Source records
——
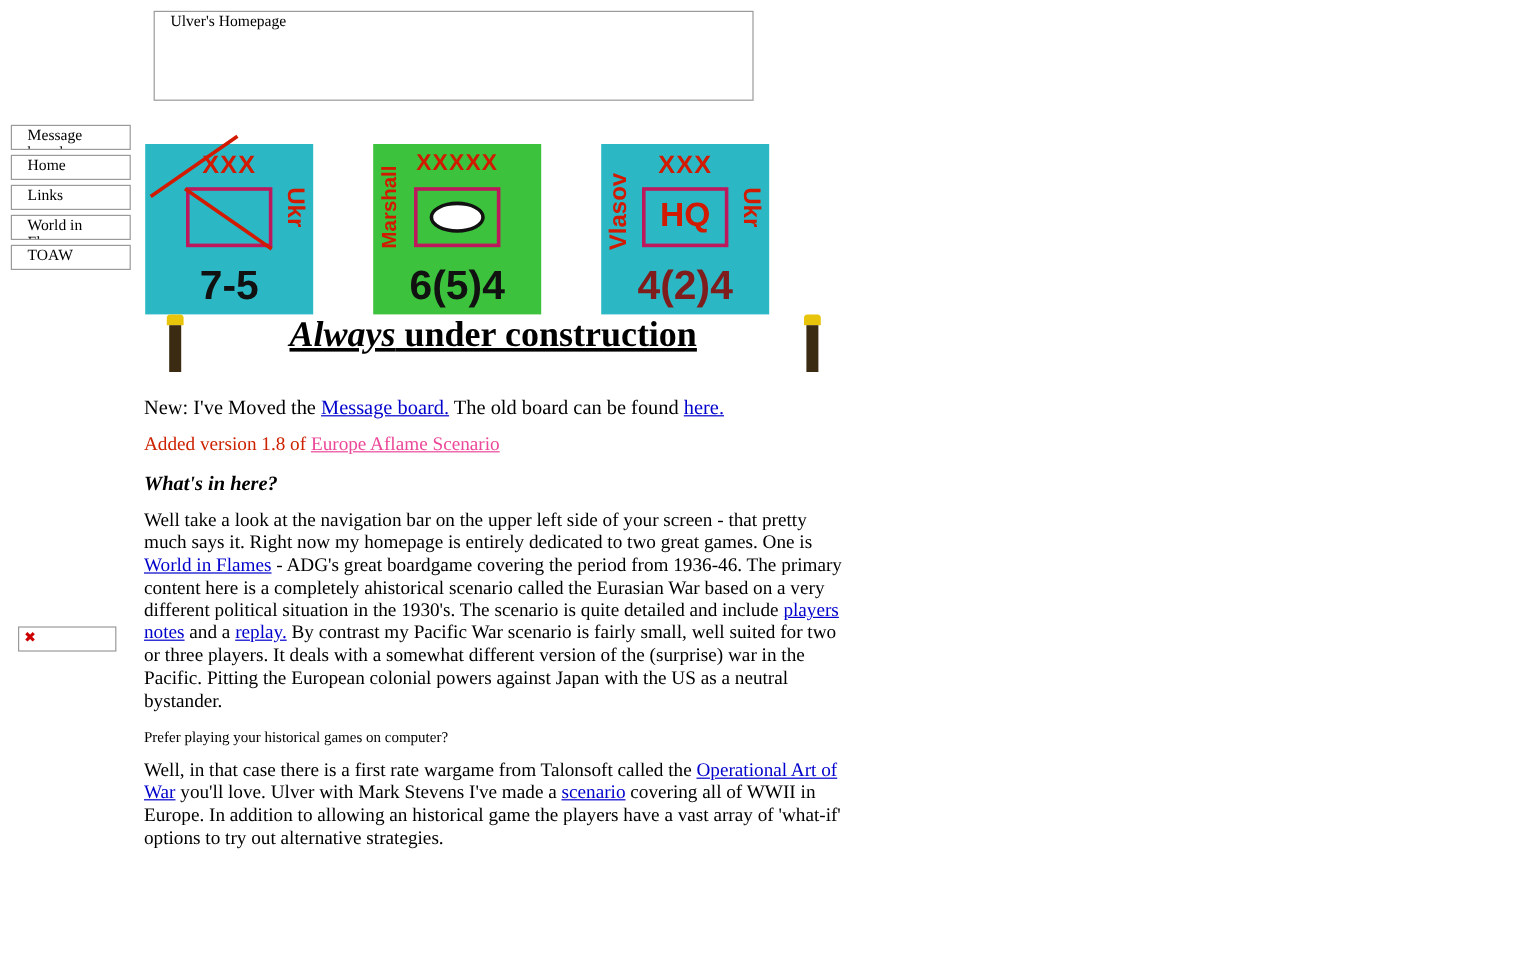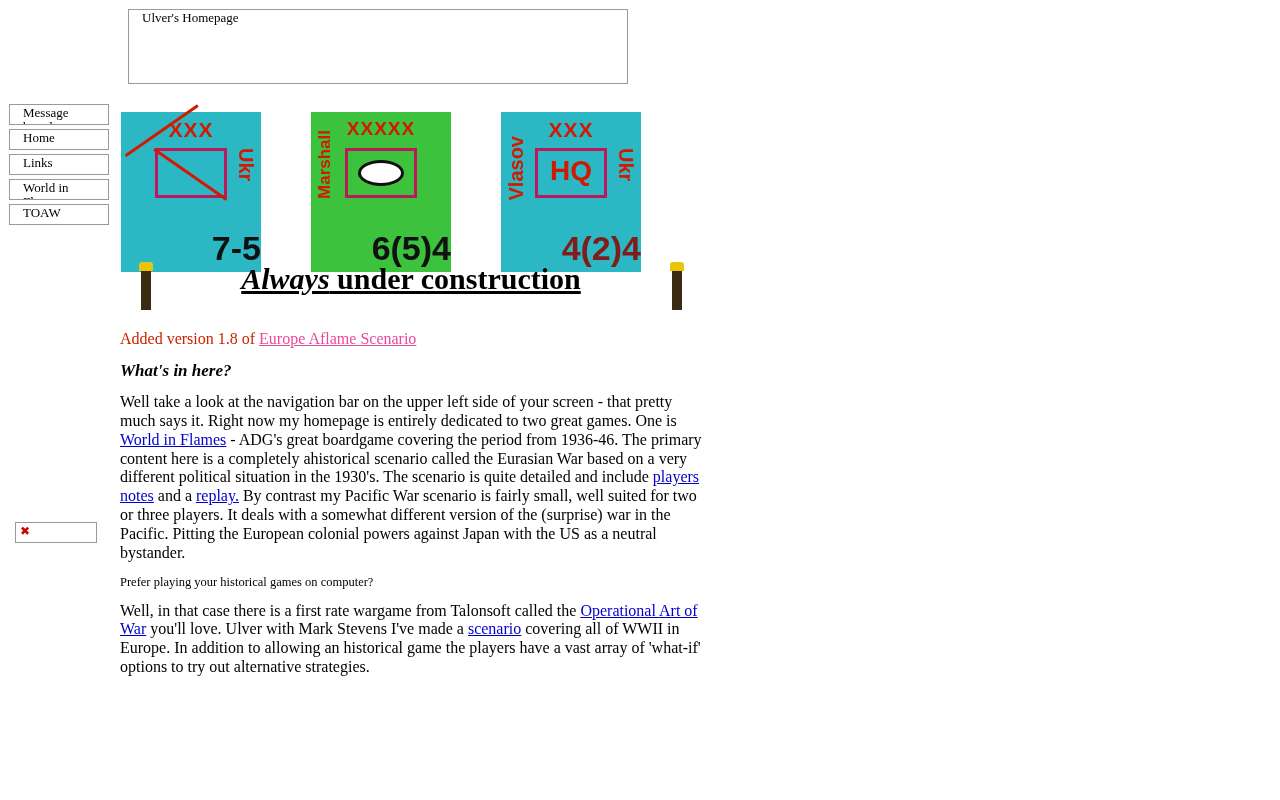--- a/index.html
+++ b/index.html
@@ -57,23 +57,23 @@
 
   
   #counters {
     position: absolute;
     left: 121px;
     top: 104px;
     height: 142px;
   }
   .counter {
     position: absolute;
-    top: 8px;
+    top: 16px;
     width: 140px;
-    height: 160px;
+    height: 142px;
     box-sizing: border-box;
   }
   #counter1 { left: 0px;   background: #2bb8c4; }
   #counter2 { left: 190px; background: #3cc23c; }
   #counter3 { left: 380px; background: #2bb8c4; }
 
   .ctr-xxx {
     position: absolute;
     top: 6px;
     left: 0;
@@ -105,21 +105,21 @@
     writing-mode: vertical-rl;
     transform: rotate(180deg);
   }
   #counter2 .ctr-side.left { font-size: 17px; top: 18px; }
 
   .ctr-num {
     position: absolute;
     bottom: 4px;
     left: 0;
     width: 100%;
-    text-align: right;
+    text-align: center;
     font-family: "Liberation Sans", sans-serif;
     font-weight: bold;
     font-size: 34px;
     color: #111111;
   }
   #counter3 .ctr-num { color: #7f1d1d; }
 
   
   .natobox {
     position: absolute;
@@ -326,20 +326,21 @@
       <div class="body"></div>
   </div>
 </div>
 
 <div id="lower-img">
   <div class="redx">✖</div>
 </div>
 
 <div id="content">
 
+  <p class="new-line"><span>New: I've Moved the </span><a href="#">Message board.</a><span> The old board can be found </span><a href="#">here.</a></p>
 
   <p class="red"><span>Added version 1.8 of </span><a href="#">Europe Aflame Scenario</a></p>
 
   <p class="heading-q">What's in here?</p>
 
   <p><span>Well take a look at the navigation bar on the upper left side of your screen - that pretty much says it. Right now my homepage is entirely dedicated to two great games. One is </span><a href="#">World in Flames</a><span> - ADG's great boardgame covering the period from 1936-46. The primary content here is a completely ahistorical scenario called the Eurasian War based on a very different political situation in the 1930's. The scenario is quite detailed and include </span><a href="#">players notes</a><span> and a </span><a href="#">replay.</a><span> By contrast my Pacific War scenario is fairly small, well suited for two or three players. It deals with a somewhat different version of the (surprise) war in the Pacific. Pitting the European colonial powers against Japan with the US as a neutral bystander.</span></p>
 
   <p class="small-line">Prefer playing your historical games on computer?</p>
 
   <p><span>Well, in that case there is a first rate wargame from Talonsoft called the </span><a href="#">Operational Art of War</a><span> you'll love. Ulver with Mark Stevens I've made a </span><a href="#">scenario</a><span> covering all of WWII in Europe. In addition to allowing an historical game the players have a vast array of  'what-if' options to try out alternative strategies.</span></p>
——
▶ [What is needed]
Retype each entry above character for character; pictures stay out.

▶ [Solution for this exercise]
--- a/index.html
+++ b/index.html
@@ -57,23 +57,23 @@
 
   
   #counters {
     position: absolute;
     left: 121px;
     top: 104px;
     height: 142px;
   }
   .counter {
     position: absolute;
-    top: 8px;
+    top: 16px;
     width: 140px;
-    height: 160px;
+    height: 142px;
     box-sizing: border-box;
   }
   #counter1 { left: 0px;   background: #2bb8c4; }
   #counter2 { left: 190px; background: #3cc23c; }
   #counter3 { left: 380px; background: #2bb8c4; }
 
   .ctr-xxx {
     position: absolute;
     top: 6px;
     left: 0;
@@ -105,21 +105,21 @@
     writing-mode: vertical-rl;
     transform: rotate(180deg);
   }
   #counter2 .ctr-side.left { font-size: 17px; top: 18px; }
 
   .ctr-num {
     position: absolute;
     bottom: 4px;
     left: 0;
     width: 100%;
-    text-align: right;
+    text-align: center;
     font-family: "Liberation Sans", sans-serif;
     font-weight: bold;
     font-size: 34px;
     color: #111111;
   }
   #counter3 .ctr-num { color: #7f1d1d; }
 
   
   .natobox {
     position: absolute;
@@ -326,20 +326,21 @@
       <div class="body"></div>
   </div>
 </div>
 
 <div id="lower-img">
   <div class="redx">✖</div>
 </div>
 
 <div id="content">
 
+  <p class="new-line"><span>New: I've Moved the </span><a href="#">Message board.</a><span> The old board can be found </span><a href="#">here.</a></p>
 
   <p class="red"><span>Added version 1.8 of </span><a href="#">Europe Aflame Scenario</a></p>
 
   <p class="heading-q">What's in here?</p>
 
   <p><span>Well take a look at the navigation bar on the upper left side of your screen - that pretty much says it. Right now my homepage is entirely dedicated to two great games. One is </span><a href="#">World in Flames</a><span> - ADG's great boardgame covering the period from 1936-46. The primary content here is a completely ahistorical scenario called the Eurasian War based on a very different political situation in the 1930's. The scenario is quite detailed and include </span><a href="#">players notes</a><span> and a </span><a href="#">replay.</a><span> By contrast my Pacific War scenario is fairly small, well suited for two or three players. It deals with a somewhat different version of the (surprise) war in the Pacific. Pitting the European colonial powers against Japan with the US as a neutral bystander.</span></p>
 
   <p class="small-line">Prefer playing your historical games on computer?</p>
 
   <p><span>Well, in that case there is a first rate wargame from Talonsoft called the </span><a href="#">Operational Art of War</a><span> you'll love. Ulver with Mark Stevens I've made a </span><a href="#">scenario</a><span> covering all of WWII in Europe. In addition to allowing an historical game the players have a vast array of  'what-if' options to try out alternative strategies.</span></p>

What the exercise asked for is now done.